Más de 40 policías en Honduras han sido denunciados por presuntos actos de soborno, mientras que tres enfrentan acusaciones por acoso sexual, según información revelada por la Dirección de Asuntos Disciplinarios Policiales (Didapol). Los casos, que ya están siendo analizados por las autoridades competentes, podrían ser remitidos al Ministerio Público (MP) si se determina que constituyen delitos penales.
La información salió a la luz pública a través del noticiero TN5 Matutino de Canal 5, generando preocupación en la población hondureña sobre la integridad de la Policía Nacional. Hasta el momento, ni la Didapol ni las autoridades policiales han emitido un pronunciamiento oficial sobre las denuncias.
El abogado German Daniel Licona, especialista en temas de seguridad, explicó que estos casos evidencian una problemática persistente dentro de la institución encargada de velar por la seguridad ciudadana. Licona destacó que, desde el proceso de depuración policial impulsado en 2016, se han establecido mecanismos para investigar y sancionar las faltas graves cometidas por funcionarios públicos.
Es una constante que se sigan instruyendo procedimientos disciplinarios cuando se detectan faltas muy graves. En estos casos, los funcionarios pueden ser separados del cargo mientras se desarrollan las investigaciones correspondientes , señaló el abogado.
Sin embargo, Licona advirtió que las irregularidades detectadas no siempre se limitan a faltas administrativas. En casos de soborno, por ejemplo, las acciones podrían constituir el delito de cohecho, mientras que las denuncias de acoso sexual podrían ser tipificadas como hostigamiento sexual según el Código Penal hondureño.
Cuando la Didapol determina que no se trata únicamente de faltas administrativas, sino de delitos, los casos deben ser remitidos al Ministerio Público para que continúe el proceso investigativo , explicó Licona.
La posibilidad de que más de 40 casos de soborno impliquen la existencia de una red de corrupción dentro de la Policía Nacional eleva la gravedad de la situación. El abogado enfatizó que la investigación del Ministerio Público será crucial para determinar si existen vínculos entre los agentes denunciados y otros funcionarios públicos o individuos involucrados en actividades ilícitas.

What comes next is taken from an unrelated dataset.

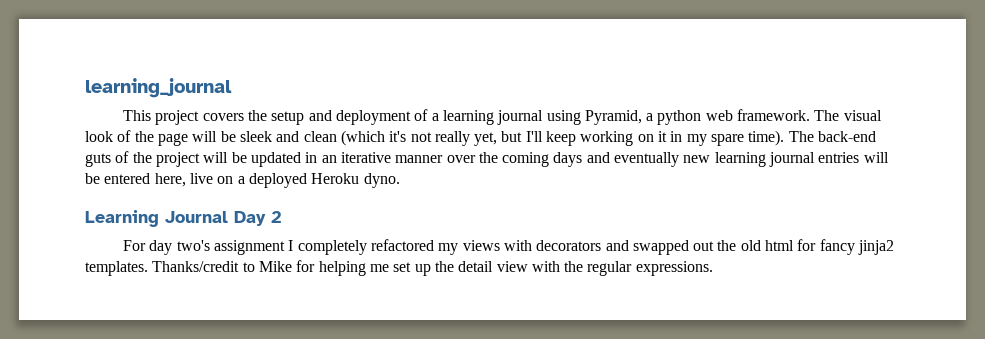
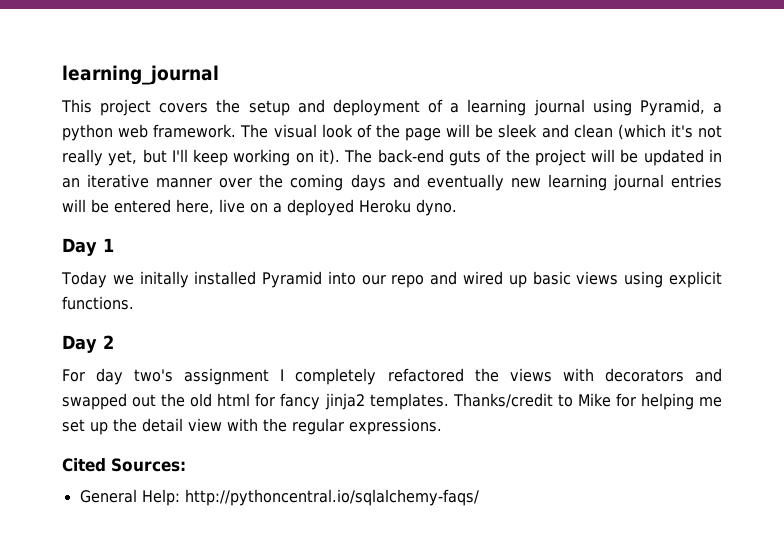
[658,130,785,146] it in my spare time). -> [319,149,341,165] it).
[85,210,228,227] Learning Journal -> [62,238,114,256] [61,271,723,288] [62,296,134,310] Day 1 // Today we initally installed Pyramid into our repo and wired up basic views using explicit functions. //
[438,243,459,255] my -> [474,368,499,382] the
(713, 268) none -> [62,458,186,472] [79,489,479,506] // Cited Sources: // General Help: http://pythoncentral.io/sqlalchemy-faqs/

En cuanto a los tres casos de presunto acoso sexual, Licona indicó que el hostigamiento sexual es un delito tipificado en el Código Penal hondureño y que las víctimas tienen derecho a presentar denuncias ante las autoridades competentes.
Una vez que los expedientes son trasladados al Ministerio Público, la institución deberá recabar pruebas, tomar declaraciones a las partes involucradas y determinar si existen suficientes elementos para presentar requerimientos fiscales ante los tribunales competentes. El Ministerio Público es el encargado de ejercer la acción penal y solicitar órdenes de captura si corresponde.
A pesar de la gravedad de las denuncias, Licona consideró que los procesos de investigación y sanción también evidencian que los mecanismos de control interno de la Policía Nacional están funcionando, permitiendo la identificación y depuración de elementos que actúan al margen de la ley.
Estos procesos demuestran que la institución está tomando medidas para abordar la corrupción y el acoso sexual, lo cual es un paso importante para recuperar la confianza de la ciudadanía , afirmó el abogado.
No obstante, el impacto de estas acusaciones sigue generando preocupación entre la población, que exige mayor transparencia y resultados concretos en la lucha contra la corrupción dentro de las instituciones de seguridad. Los ciudadanos demandan que se investiguen a fondo todas las denuncias y que se sancione a los responsables, independientemente de su rango o posición dentro de la Policía Nacional.
La falta de pronunciamiento por parte de las autoridades de la Didapol y de la Policía Nacional ha sido criticada por algunos sectores de la sociedad, quienes consideran que la institución debe rendir cuentas a la ciudadanía y brindar información clara y precisa sobre el avance de las investigaciones.
La transparencia en los procesos de investigación y sanción es fundamental para fortalecer la confianza de la población en la Policía Nacional y garantizar que los agentes que abusan de su poder sean llevados ante la justicia. La lucha contra la corrupción y el acoso sexual en las instituciones de seguridad es un desafío complejo que requiere de un compromiso firme por parte de las autoridades y de la participación activa de la sociedad civil.
El caso de Honduras no es aislado. En varios países de América Latina, las fuerzas de seguridad se han visto envueltas en escándalos de corrupción y abusos de poder, lo que ha generado desconfianza en la ciudadanía y ha debilitado el estado de derecho. La implementación de mecanismos de control interno, la capacitación de los agentes en materia de derechos humanos y la promoción de una cultura de transparencia y rendición de cuentas son medidas esenciales para fortalecer las instituciones de seguridad y garantizar la protección de los derechos de los ciudadanos.